(Stored items from a collection)
-.-.-

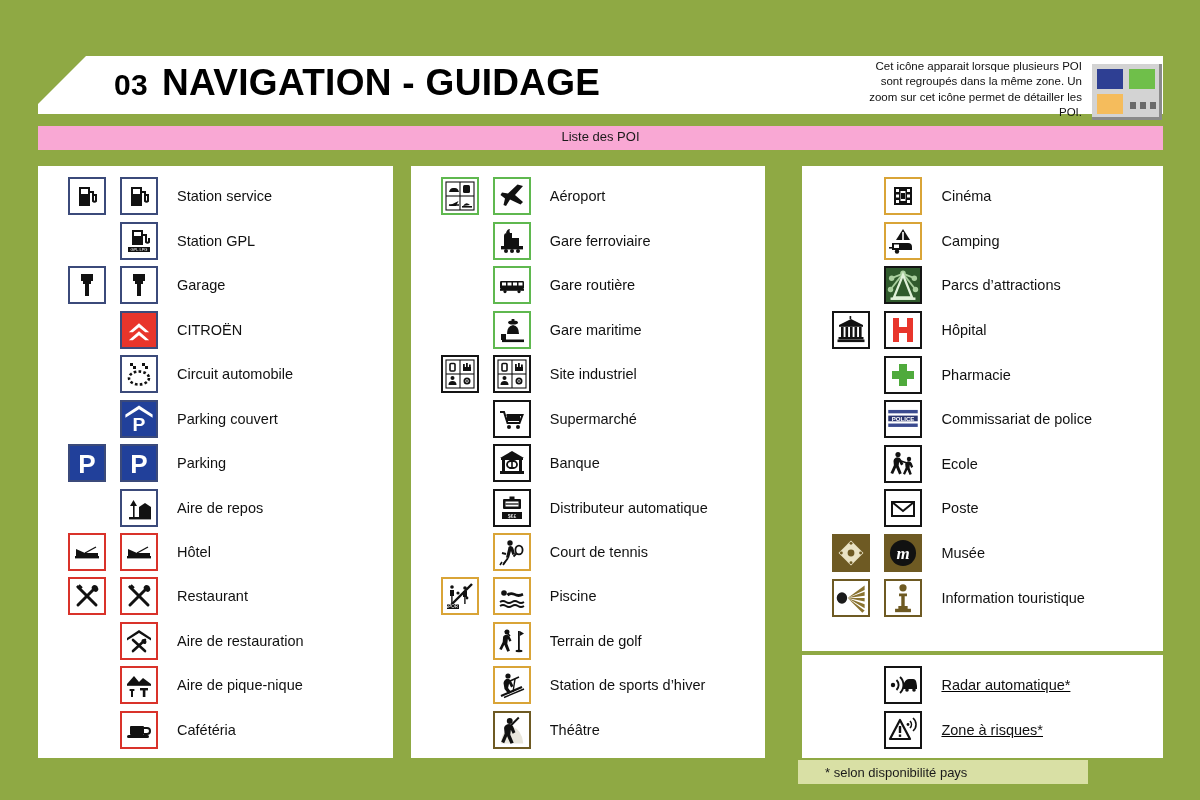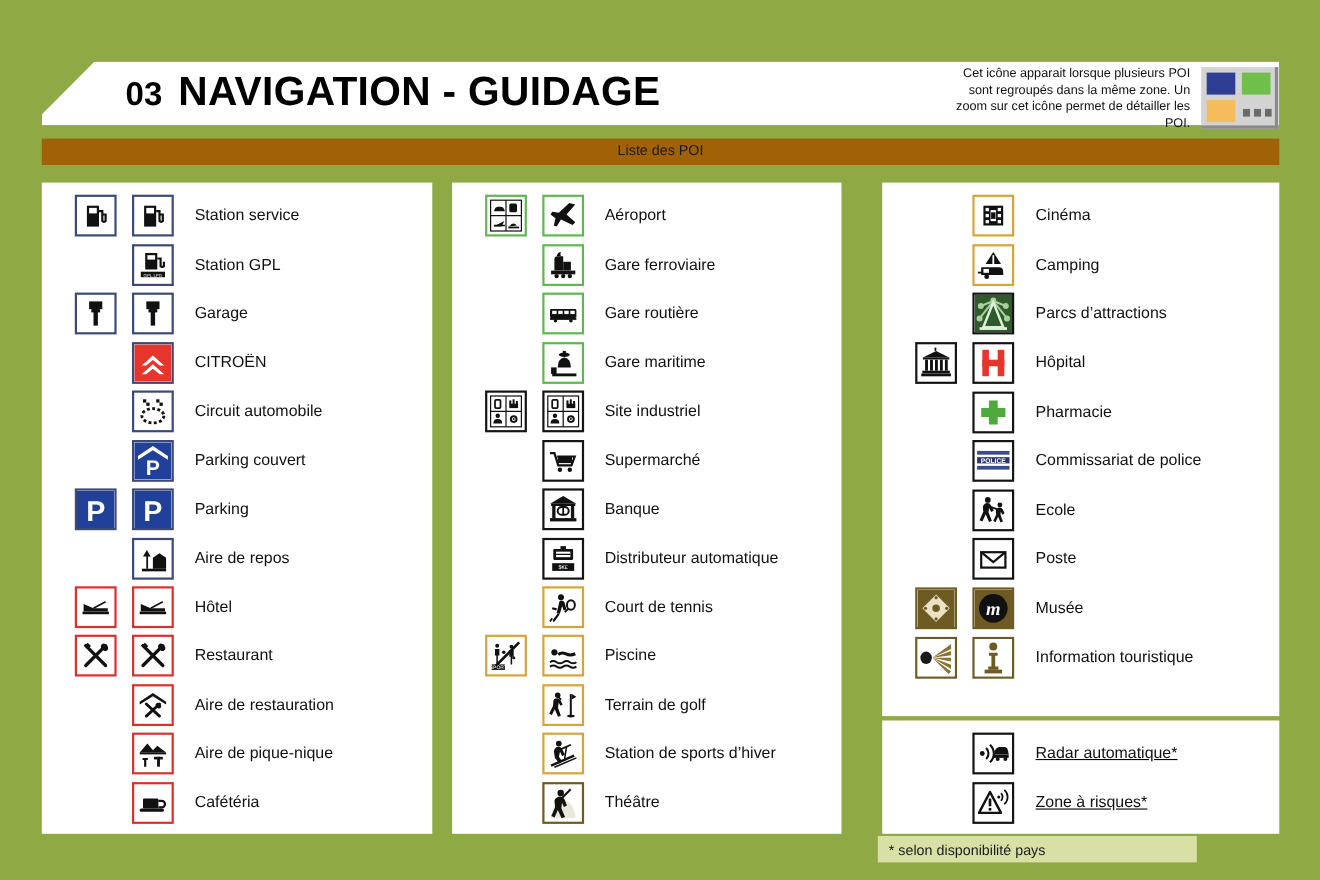"Cet icône apparait lorsque plusieurs" .note { align-items: center -> flex-end }
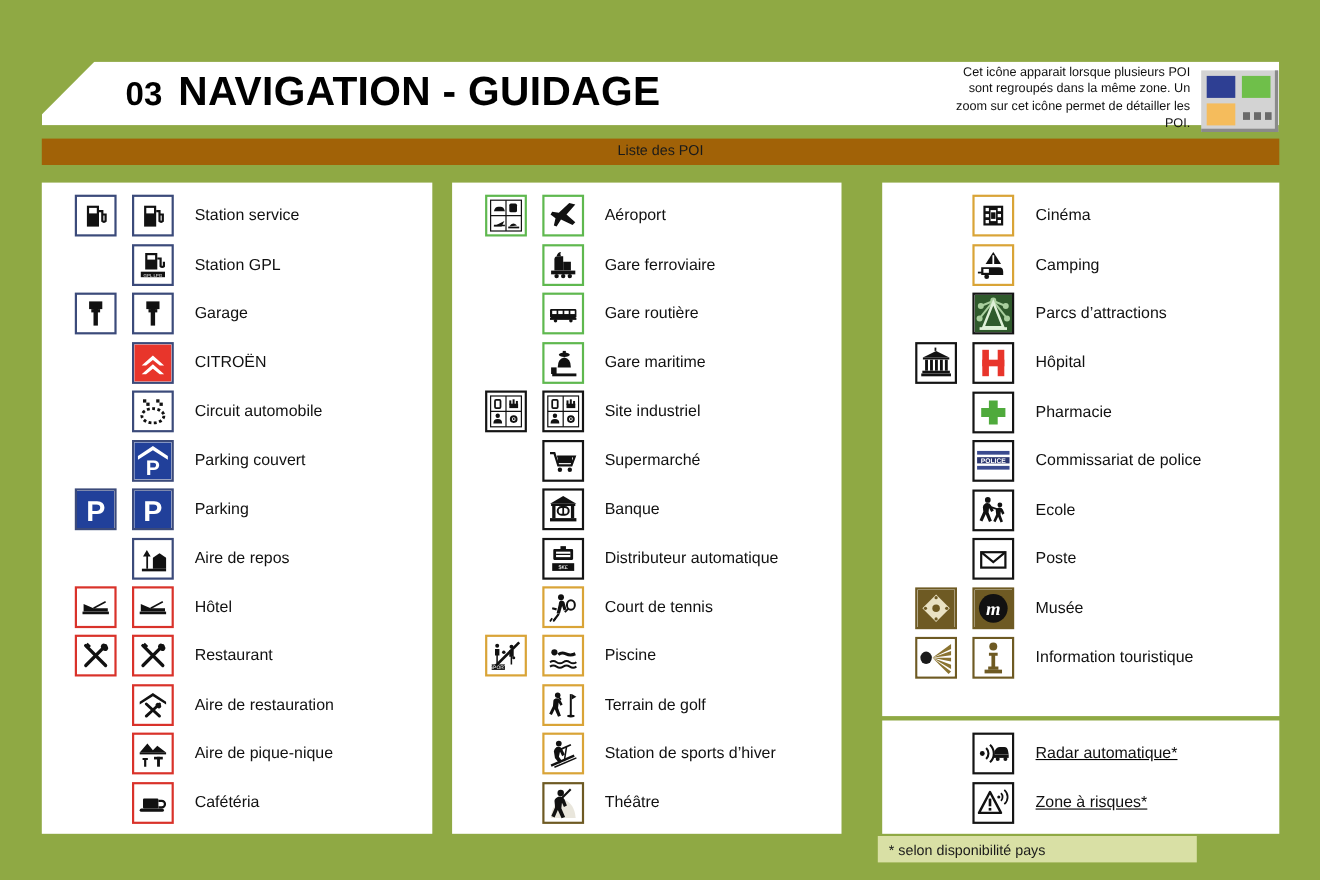"Liste des POI" .subbar { background: #a16207 -> #f9a8d4 }
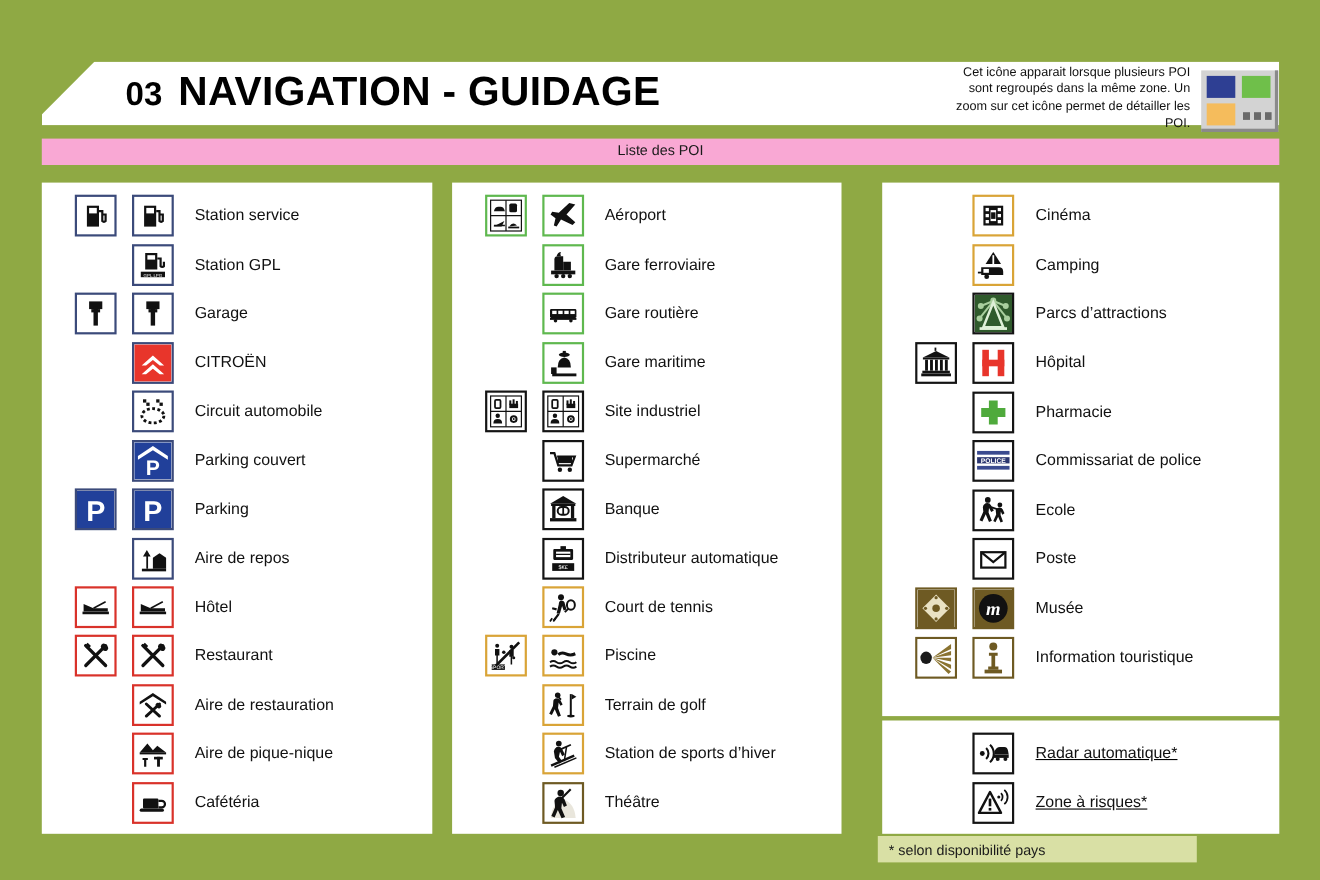"* selon disponibilité pays" .footnote { padding-left: 10px -> 27px }
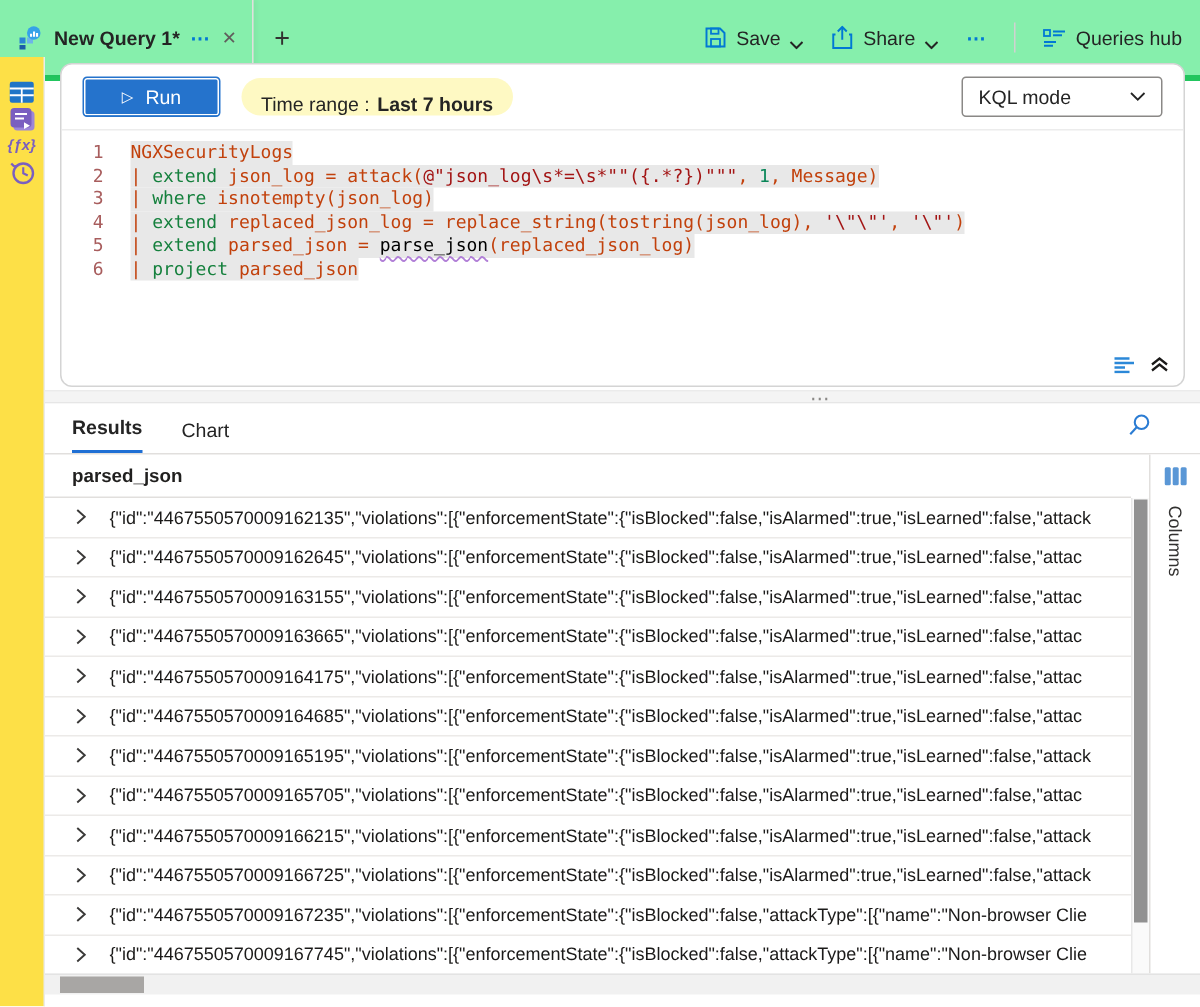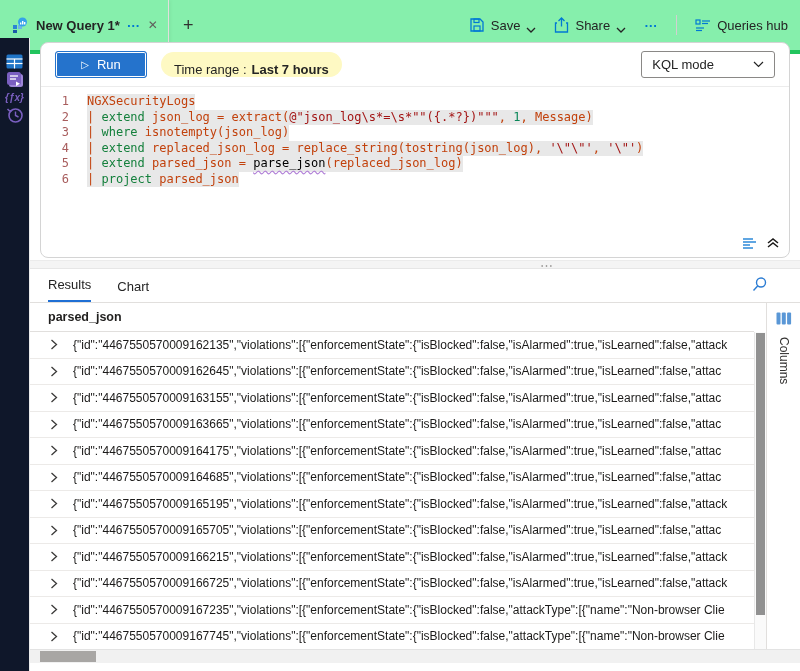"{ƒx}" .sidebar { background: #0f172a -> #fde047 }
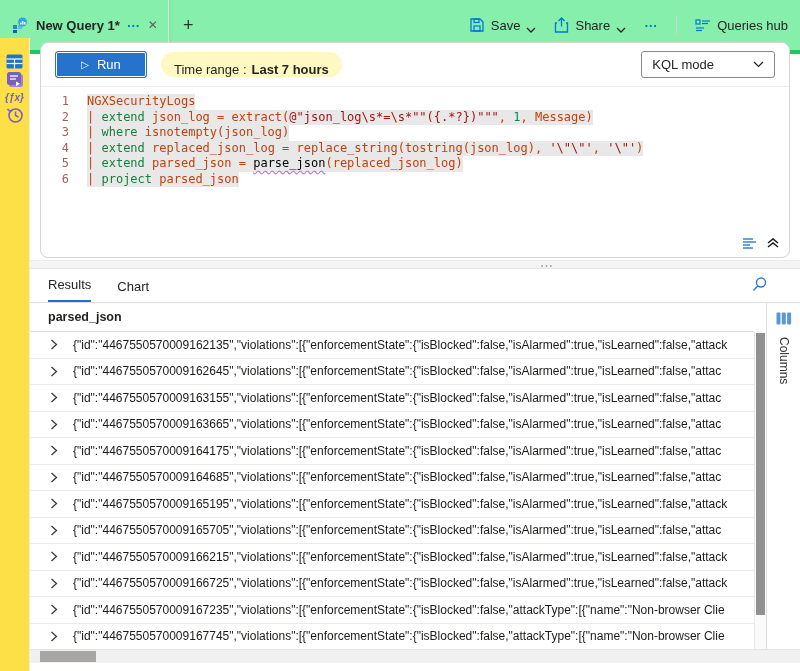"json_log = extract(" span.plain { text: extract -> attack }
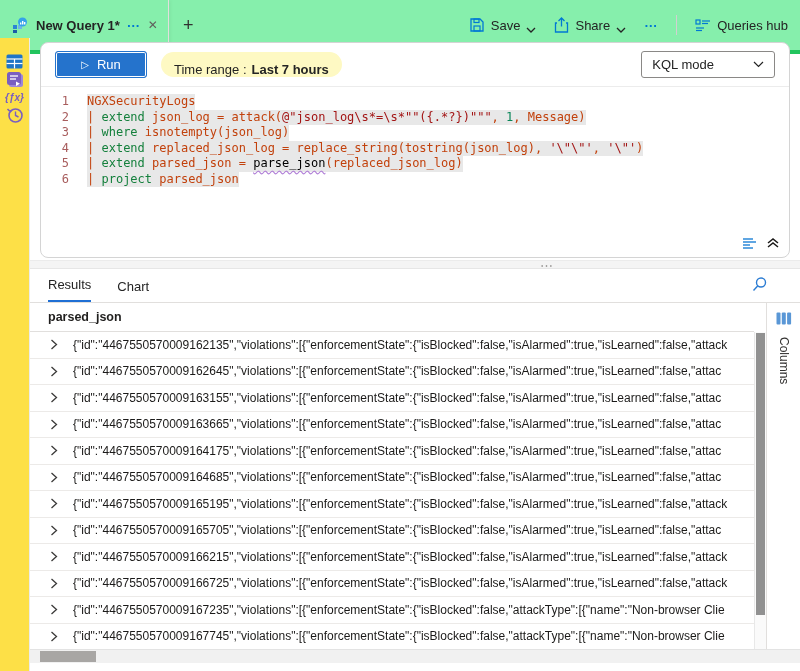"Results" .rtab.active { font-weight: normal -> bold }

-.-.-

AIM OF THE EXERCISE →
Each entry is to be transcribed verbatim, and any picture in it is to be skipped.

EXERCISE OUTPUT →
"Cet icône apparait lorsque plusieurs" .note { align-items: center -> flex-end }
"Liste des POI" .subbar { background: #a16207 -> #f9a8d4 }
"* selon disponibilité pays" .footnote { padding-left: 10px -> 27px }
"{ƒx}" .sidebar { background: #0f172a -> #fde047 }
"json_log = extract(" span.plain { text: extract -> attack }
"Results" .rtab.active { font-weight: normal -> bold }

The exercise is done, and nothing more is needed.